# Problem to solve
If a line contains the word "statistics", include it in the count; state how many such lines the listing has and nothing else.

▬▬▬

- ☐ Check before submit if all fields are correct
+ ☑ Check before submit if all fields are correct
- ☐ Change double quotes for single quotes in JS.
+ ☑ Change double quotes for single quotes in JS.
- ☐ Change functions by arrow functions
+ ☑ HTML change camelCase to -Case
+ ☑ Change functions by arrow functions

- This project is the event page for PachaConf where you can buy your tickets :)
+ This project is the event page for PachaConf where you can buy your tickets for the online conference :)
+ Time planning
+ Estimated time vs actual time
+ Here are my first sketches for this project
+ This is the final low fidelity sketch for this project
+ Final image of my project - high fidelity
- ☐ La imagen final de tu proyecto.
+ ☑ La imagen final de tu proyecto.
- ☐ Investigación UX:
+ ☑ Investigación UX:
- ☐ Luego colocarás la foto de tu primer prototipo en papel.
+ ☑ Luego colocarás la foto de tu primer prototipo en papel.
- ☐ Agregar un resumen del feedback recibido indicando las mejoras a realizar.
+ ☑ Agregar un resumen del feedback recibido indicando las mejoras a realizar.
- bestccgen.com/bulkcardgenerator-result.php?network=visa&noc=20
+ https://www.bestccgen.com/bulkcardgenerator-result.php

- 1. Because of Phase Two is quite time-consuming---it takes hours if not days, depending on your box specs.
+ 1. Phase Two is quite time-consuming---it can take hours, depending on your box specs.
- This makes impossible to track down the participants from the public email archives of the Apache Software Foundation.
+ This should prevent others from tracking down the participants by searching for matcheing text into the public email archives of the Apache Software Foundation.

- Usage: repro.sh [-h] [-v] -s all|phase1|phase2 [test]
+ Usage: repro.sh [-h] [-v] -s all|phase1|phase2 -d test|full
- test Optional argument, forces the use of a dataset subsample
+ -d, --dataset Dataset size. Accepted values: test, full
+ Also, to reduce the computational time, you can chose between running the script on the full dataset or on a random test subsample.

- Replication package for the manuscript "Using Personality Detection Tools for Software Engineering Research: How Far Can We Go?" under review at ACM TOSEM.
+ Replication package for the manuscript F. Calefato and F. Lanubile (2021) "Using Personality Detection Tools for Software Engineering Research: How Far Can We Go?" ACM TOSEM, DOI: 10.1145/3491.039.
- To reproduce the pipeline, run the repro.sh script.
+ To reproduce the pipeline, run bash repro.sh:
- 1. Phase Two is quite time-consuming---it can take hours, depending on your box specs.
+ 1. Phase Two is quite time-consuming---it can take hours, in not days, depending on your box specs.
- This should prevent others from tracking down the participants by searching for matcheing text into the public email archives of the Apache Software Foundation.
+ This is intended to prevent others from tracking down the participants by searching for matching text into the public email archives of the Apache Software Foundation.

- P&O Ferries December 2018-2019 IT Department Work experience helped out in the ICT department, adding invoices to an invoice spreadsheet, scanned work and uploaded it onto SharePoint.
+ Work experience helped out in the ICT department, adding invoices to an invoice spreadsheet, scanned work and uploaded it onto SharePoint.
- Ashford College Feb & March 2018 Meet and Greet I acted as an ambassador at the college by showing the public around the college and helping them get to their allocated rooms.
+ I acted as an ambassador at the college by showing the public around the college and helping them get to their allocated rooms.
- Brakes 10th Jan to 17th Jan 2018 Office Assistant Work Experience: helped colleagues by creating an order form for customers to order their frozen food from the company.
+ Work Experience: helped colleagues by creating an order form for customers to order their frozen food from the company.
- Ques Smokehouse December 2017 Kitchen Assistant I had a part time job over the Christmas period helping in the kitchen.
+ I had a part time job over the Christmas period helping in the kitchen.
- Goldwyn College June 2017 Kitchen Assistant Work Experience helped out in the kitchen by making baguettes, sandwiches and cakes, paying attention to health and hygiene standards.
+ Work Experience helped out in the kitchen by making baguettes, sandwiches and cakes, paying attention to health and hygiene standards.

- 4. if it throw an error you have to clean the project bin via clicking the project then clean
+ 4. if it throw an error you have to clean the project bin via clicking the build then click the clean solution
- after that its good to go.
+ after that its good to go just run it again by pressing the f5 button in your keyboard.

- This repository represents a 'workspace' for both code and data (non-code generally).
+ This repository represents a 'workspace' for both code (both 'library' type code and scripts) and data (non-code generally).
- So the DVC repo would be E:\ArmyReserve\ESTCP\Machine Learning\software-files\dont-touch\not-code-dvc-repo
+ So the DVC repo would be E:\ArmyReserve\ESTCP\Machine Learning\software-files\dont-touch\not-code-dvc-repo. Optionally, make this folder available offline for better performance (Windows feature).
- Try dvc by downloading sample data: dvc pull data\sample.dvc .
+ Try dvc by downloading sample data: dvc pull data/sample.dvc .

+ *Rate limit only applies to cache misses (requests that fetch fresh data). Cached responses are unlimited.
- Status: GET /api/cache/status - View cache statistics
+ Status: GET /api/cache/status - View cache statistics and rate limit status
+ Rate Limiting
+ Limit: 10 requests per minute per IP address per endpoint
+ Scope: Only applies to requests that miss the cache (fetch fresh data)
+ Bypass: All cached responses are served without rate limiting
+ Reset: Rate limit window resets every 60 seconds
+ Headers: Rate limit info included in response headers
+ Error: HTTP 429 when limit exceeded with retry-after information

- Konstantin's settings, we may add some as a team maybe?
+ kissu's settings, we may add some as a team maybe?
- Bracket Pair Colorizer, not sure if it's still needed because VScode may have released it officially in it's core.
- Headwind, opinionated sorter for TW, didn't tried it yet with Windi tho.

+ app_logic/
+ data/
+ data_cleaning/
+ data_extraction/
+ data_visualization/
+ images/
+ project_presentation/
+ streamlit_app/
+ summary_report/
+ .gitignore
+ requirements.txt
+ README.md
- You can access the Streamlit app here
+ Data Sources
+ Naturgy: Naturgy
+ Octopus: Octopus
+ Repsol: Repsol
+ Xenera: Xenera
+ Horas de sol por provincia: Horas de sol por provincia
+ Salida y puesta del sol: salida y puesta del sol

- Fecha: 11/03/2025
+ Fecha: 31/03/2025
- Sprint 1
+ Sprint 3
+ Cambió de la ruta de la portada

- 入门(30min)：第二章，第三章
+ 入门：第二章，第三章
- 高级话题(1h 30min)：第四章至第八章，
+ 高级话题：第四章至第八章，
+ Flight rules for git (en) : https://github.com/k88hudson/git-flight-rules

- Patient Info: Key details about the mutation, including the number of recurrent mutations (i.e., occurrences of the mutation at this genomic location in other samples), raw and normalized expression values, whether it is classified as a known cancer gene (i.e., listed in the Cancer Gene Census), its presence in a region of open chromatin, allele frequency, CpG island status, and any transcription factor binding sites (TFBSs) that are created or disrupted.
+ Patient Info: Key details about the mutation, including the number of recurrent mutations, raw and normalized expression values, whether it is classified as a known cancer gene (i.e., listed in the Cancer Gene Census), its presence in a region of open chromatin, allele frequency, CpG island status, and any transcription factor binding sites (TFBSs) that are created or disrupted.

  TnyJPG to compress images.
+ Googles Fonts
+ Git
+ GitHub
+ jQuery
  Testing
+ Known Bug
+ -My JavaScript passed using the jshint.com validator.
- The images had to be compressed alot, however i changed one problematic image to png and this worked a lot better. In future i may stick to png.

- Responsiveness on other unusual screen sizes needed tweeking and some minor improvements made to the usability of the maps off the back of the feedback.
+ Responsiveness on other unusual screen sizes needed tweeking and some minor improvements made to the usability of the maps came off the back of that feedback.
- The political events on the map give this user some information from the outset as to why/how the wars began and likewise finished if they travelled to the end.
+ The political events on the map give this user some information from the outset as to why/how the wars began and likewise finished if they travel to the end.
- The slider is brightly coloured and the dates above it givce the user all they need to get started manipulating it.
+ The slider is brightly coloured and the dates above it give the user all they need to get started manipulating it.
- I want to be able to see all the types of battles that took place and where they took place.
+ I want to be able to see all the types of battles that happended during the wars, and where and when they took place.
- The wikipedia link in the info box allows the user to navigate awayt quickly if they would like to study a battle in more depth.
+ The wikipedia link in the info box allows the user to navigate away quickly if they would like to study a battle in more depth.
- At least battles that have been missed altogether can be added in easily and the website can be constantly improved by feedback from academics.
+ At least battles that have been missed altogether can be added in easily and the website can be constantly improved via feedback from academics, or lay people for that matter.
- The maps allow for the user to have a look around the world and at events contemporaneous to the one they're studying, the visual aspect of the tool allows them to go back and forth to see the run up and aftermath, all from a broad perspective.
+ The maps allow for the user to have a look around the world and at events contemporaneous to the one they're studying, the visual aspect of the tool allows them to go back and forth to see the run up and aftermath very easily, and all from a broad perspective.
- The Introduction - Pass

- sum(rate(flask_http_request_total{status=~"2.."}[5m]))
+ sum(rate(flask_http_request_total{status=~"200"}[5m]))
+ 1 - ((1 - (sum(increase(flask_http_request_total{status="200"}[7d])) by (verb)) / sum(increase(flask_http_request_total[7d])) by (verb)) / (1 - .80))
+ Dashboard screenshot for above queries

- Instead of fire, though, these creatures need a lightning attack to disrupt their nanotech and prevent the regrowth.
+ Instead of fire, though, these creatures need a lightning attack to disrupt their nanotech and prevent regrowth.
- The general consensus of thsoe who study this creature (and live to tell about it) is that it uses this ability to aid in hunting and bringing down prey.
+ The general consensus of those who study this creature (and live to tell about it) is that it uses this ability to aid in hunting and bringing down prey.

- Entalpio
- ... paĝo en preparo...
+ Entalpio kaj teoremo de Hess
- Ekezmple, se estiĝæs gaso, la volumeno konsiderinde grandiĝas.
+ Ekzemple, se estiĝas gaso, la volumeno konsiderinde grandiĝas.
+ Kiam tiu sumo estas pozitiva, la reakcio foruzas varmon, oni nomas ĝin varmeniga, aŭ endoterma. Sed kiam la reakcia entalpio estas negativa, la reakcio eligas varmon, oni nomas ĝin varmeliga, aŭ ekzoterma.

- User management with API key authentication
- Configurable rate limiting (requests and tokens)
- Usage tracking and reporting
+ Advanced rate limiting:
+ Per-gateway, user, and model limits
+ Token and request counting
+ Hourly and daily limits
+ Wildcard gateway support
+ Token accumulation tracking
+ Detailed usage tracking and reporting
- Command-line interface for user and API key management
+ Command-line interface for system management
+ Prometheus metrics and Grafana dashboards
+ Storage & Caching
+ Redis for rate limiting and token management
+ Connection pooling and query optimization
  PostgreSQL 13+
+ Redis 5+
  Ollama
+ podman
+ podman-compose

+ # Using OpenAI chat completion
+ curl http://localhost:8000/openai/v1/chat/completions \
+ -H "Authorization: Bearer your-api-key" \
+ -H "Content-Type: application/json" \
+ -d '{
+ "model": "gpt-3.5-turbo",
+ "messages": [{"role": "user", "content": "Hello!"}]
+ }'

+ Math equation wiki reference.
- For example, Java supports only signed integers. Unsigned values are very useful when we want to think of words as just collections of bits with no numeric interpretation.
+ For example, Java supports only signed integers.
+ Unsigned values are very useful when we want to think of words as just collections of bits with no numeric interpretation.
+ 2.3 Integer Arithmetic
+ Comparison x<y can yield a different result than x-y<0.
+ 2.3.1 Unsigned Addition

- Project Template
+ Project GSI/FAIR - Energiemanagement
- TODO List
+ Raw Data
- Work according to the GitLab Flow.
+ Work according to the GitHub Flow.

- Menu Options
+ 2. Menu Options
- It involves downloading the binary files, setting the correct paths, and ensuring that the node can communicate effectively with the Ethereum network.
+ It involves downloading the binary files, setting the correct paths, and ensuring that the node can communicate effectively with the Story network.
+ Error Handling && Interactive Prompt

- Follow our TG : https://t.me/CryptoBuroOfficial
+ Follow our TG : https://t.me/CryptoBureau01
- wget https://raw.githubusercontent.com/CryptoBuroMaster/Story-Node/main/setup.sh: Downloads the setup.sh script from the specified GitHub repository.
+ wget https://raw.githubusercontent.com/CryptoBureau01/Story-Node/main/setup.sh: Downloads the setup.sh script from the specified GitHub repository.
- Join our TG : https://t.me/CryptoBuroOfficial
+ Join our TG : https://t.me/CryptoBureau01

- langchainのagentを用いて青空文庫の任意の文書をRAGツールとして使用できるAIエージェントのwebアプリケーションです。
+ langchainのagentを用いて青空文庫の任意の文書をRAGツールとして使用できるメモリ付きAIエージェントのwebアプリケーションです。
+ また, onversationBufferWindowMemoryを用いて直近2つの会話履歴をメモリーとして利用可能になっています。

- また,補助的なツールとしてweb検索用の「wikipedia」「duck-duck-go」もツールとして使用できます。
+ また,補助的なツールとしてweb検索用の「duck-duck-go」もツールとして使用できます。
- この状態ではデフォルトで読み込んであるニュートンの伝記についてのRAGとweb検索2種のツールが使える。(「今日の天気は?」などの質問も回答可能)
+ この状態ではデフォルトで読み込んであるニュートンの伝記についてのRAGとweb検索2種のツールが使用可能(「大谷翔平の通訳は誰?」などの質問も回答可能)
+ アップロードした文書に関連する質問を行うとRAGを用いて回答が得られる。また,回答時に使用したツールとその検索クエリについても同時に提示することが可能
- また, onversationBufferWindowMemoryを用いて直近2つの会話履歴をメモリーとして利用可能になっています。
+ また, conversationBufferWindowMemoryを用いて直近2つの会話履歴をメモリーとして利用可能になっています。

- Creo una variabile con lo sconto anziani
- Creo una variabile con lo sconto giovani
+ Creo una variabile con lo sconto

▬▬▬

# Task output
2